**Problem description:** Copy out the full listing that comes next, exactly.

**Task input:**
· · · · · · ·

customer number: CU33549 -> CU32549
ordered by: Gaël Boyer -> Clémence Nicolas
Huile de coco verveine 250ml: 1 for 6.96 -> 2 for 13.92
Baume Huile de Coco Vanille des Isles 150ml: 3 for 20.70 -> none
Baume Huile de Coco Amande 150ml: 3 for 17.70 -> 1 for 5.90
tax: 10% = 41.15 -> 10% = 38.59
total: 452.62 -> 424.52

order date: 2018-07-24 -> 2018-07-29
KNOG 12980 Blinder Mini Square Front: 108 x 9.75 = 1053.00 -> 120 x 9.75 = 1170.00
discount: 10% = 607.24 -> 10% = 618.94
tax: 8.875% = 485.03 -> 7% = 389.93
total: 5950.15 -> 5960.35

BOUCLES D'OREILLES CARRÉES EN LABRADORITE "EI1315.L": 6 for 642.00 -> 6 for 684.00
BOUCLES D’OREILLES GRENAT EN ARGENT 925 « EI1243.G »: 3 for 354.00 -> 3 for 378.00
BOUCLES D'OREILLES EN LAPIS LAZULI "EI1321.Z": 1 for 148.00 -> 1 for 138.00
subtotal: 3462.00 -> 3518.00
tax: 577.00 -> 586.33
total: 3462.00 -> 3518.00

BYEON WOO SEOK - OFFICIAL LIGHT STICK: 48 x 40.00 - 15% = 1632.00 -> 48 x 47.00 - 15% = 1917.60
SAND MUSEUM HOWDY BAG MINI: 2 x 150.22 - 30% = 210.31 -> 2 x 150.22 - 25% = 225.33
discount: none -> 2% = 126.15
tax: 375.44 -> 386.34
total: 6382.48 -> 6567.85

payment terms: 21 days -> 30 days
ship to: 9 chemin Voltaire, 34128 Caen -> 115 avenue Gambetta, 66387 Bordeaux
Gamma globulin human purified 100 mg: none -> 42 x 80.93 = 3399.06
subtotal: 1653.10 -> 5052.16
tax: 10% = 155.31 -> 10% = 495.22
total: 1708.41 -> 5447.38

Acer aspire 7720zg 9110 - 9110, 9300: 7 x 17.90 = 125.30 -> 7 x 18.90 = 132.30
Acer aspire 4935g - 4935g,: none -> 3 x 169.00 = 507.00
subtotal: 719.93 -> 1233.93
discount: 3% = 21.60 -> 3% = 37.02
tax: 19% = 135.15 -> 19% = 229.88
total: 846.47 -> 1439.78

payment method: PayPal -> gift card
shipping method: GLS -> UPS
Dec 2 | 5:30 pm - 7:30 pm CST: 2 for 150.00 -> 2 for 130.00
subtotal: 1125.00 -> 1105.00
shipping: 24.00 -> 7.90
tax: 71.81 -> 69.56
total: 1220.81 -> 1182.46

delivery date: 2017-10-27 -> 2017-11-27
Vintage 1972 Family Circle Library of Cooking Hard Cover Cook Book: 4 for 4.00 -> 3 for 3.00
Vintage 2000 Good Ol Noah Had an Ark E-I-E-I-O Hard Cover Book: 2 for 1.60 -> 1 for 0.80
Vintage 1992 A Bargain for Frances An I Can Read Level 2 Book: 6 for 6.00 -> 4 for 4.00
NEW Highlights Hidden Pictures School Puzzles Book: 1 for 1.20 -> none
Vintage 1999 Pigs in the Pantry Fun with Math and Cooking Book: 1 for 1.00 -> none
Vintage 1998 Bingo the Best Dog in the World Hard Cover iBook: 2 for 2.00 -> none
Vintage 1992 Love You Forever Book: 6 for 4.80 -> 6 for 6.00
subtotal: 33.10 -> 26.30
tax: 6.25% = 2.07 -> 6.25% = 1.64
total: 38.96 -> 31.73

· · · · · · ·

**Solution to this problem:**
customer number: CU33549 -> CU32549
ordered by: Gaël Boyer -> Clémence Nicolas
Huile de coco verveine 250ml: 1 for 6.96 -> 2 for 13.92
Baume Huile de Coco Vanille des Isles 150ml: 3 for 20.70 -> none
Baume Huile de Coco Amande 150ml: 3 for 17.70 -> 1 for 5.90
tax: 10% = 41.15 -> 10% = 38.59
total: 452.62 -> 424.52

order date: 2018-07-24 -> 2018-07-29
KNOG 12980 Blinder Mini Square Front: 108 x 9.75 = 1053.00 -> 120 x 9.75 = 1170.00
discount: 10% = 607.24 -> 10% = 618.94
tax: 8.875% = 485.03 -> 7% = 389.93
total: 5950.15 -> 5960.35

BOUCLES D'OREILLES CARRÉES EN LABRADORITE "EI1315.L": 6 for 642.00 -> 6 for 684.00
BOUCLES D’OREILLES GRENAT EN ARGENT 925 « EI1243.G »: 3 for 354.00 -> 3 for 378.00
BOUCLES D'OREILLES EN LAPIS LAZULI "EI1321.Z": 1 for 148.00 -> 1 for 138.00
subtotal: 3462.00 -> 3518.00
tax: 577.00 -> 586.33
total: 3462.00 -> 3518.00

BYEON WOO SEOK - OFFICIAL LIGHT STICK: 48 x 40.00 - 15% = 1632.00 -> 48 x 47.00 - 15% = 1917.60
SAND MUSEUM HOWDY BAG MINI: 2 x 150.22 - 30% = 210.31 -> 2 x 150.22 - 25% = 225.33
discount: none -> 2% = 126.15
tax: 375.44 -> 386.34
total: 6382.48 -> 6567.85

payment terms: 21 days -> 30 days
ship to: 9 chemin Voltaire, 34128 Caen -> 115 avenue Gambetta, 66387 Bordeaux
Gamma globulin human purified 100 mg: none -> 42 x 80.93 = 3399.06
subtotal: 1653.10 -> 5052.16
tax: 10% = 155.31 -> 10% = 495.22
total: 1708.41 -> 5447.38

Acer aspire 7720zg 9110 - 9110, 9300: 7 x 17.90 = 125.30 -> 7 x 18.90 = 132.30
Acer aspire 4935g - 4935g,: none -> 3 x 169.00 = 507.00
subtotal: 719.93 -> 1233.93
discount: 3% = 21.60 -> 3% = 37.02
tax: 19% = 135.15 -> 19% = 229.88
total: 846.47 -> 1439.78

payment method: PayPal -> gift card
shipping method: GLS -> UPS
Dec 2 | 5:30 pm - 7:30 pm CST: 2 for 150.00 -> 2 for 130.00
subtotal: 1125.00 -> 1105.00
shipping: 24.00 -> 7.90
tax: 71.81 -> 69.56
total: 1220.81 -> 1182.46

delivery date: 2017-10-27 -> 2017-11-27
Vintage 1972 Family Circle Library of Cooking Hard Cover Cook Book: 4 for 4.00 -> 3 for 3.00
Vintage 2000 Good Ol Noah Had an Ark E-I-E-I-O Hard Cover Book: 2 for 1.60 -> 1 for 0.80
Vintage 1992 A Bargain for Frances An I Can Read Level 2 Book: 6 for 6.00 -> 4 for 4.00
NEW Highlights Hidden Pictures School Puzzles Book: 1 for 1.20 -> none
Vintage 1999 Pigs in the Pantry Fun with Math and Cooking Book: 1 for 1.00 -> none
Vintage 1998 Bingo the Best Dog in the World Hard Cover iBook: 2 for 2.00 -> none
Vintage 1992 Love You Forever Book: 6 for 4.80 -> 6 for 6.00
subtotal: 33.10 -> 26.30
tax: 6.25% = 2.07 -> 6.25% = 1.64
total: 38.96 -> 31.73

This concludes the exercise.